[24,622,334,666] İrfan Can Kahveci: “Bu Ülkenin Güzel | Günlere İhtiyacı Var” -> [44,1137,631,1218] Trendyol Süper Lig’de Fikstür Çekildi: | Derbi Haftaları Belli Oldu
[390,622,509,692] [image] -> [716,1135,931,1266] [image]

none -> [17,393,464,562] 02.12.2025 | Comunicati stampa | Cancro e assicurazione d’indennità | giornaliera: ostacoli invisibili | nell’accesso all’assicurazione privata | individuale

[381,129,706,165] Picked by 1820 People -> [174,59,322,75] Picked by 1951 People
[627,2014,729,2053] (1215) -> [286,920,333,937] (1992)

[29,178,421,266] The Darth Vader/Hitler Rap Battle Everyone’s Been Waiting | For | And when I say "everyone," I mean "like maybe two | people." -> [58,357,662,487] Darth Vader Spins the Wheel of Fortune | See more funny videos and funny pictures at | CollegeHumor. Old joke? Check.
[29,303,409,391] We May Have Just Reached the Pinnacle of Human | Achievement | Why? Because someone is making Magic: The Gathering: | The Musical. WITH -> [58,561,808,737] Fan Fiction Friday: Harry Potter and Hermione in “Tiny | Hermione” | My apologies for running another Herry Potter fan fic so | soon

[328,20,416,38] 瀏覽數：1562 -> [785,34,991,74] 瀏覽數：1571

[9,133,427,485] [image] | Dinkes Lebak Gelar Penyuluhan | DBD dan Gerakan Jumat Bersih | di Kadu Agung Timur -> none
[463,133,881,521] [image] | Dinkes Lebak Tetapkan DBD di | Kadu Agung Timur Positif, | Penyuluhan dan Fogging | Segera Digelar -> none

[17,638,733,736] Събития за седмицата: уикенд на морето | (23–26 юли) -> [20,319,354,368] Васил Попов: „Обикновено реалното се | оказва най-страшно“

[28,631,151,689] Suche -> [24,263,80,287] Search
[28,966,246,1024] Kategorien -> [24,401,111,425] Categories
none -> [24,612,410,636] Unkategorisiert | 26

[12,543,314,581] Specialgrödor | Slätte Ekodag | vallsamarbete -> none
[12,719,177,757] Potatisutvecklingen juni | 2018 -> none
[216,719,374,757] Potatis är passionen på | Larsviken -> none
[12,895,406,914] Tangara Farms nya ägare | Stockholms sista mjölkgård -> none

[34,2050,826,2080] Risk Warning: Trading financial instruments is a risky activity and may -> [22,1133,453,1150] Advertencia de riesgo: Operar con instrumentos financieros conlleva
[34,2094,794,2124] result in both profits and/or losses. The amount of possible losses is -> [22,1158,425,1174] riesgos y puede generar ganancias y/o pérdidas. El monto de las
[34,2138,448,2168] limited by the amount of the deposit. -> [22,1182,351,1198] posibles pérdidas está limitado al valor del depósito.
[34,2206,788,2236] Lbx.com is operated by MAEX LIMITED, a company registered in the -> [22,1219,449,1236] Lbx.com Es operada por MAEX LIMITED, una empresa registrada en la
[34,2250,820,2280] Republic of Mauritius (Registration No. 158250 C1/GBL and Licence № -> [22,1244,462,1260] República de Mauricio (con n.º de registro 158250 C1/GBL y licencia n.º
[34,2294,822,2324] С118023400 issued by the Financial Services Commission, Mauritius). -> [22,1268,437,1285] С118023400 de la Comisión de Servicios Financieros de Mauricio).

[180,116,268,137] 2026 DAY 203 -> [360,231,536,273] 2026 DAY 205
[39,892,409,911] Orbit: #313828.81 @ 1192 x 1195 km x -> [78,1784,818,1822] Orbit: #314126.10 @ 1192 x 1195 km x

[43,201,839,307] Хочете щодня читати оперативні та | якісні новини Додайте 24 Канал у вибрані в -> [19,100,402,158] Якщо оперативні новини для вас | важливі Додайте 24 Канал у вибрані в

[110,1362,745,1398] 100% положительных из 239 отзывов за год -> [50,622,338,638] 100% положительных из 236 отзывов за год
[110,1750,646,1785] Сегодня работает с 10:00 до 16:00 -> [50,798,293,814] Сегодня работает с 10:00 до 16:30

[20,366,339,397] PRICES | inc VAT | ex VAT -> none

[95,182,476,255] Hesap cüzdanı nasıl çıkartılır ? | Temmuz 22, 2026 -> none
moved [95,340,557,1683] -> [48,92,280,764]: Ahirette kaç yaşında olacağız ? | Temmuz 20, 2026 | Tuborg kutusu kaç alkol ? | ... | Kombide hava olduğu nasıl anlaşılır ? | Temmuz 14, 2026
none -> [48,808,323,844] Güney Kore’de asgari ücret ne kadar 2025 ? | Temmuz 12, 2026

○ ○ ○ ○ ○

- **TASK TO CARRY OUT**: Above are the records; from them, give again exactly the lines from the one containing "[381,129,706,165] Picked by" to the one containing "[29,178,421,266] The Darth", both lines included, and nothing more.

- **SOLUTION TO THIS TASK**:
[381,129,706,165] Picked by 1820 People -> [174,59,322,75] Picked by 1951 People
[627,2014,729,2053] (1215) -> [286,920,333,937] (1992)

[29,178,421,266] The Darth Vader/Hitler Rap Battle Everyone’s Been Waiting | For | And when I say "everyone," I mean "like maybe two | people." -> [58,357,662,487] Darth Vader Spins the Wheel of Fortune | See more funny videos and funny pictures at | CollegeHumor. Old joke? Check.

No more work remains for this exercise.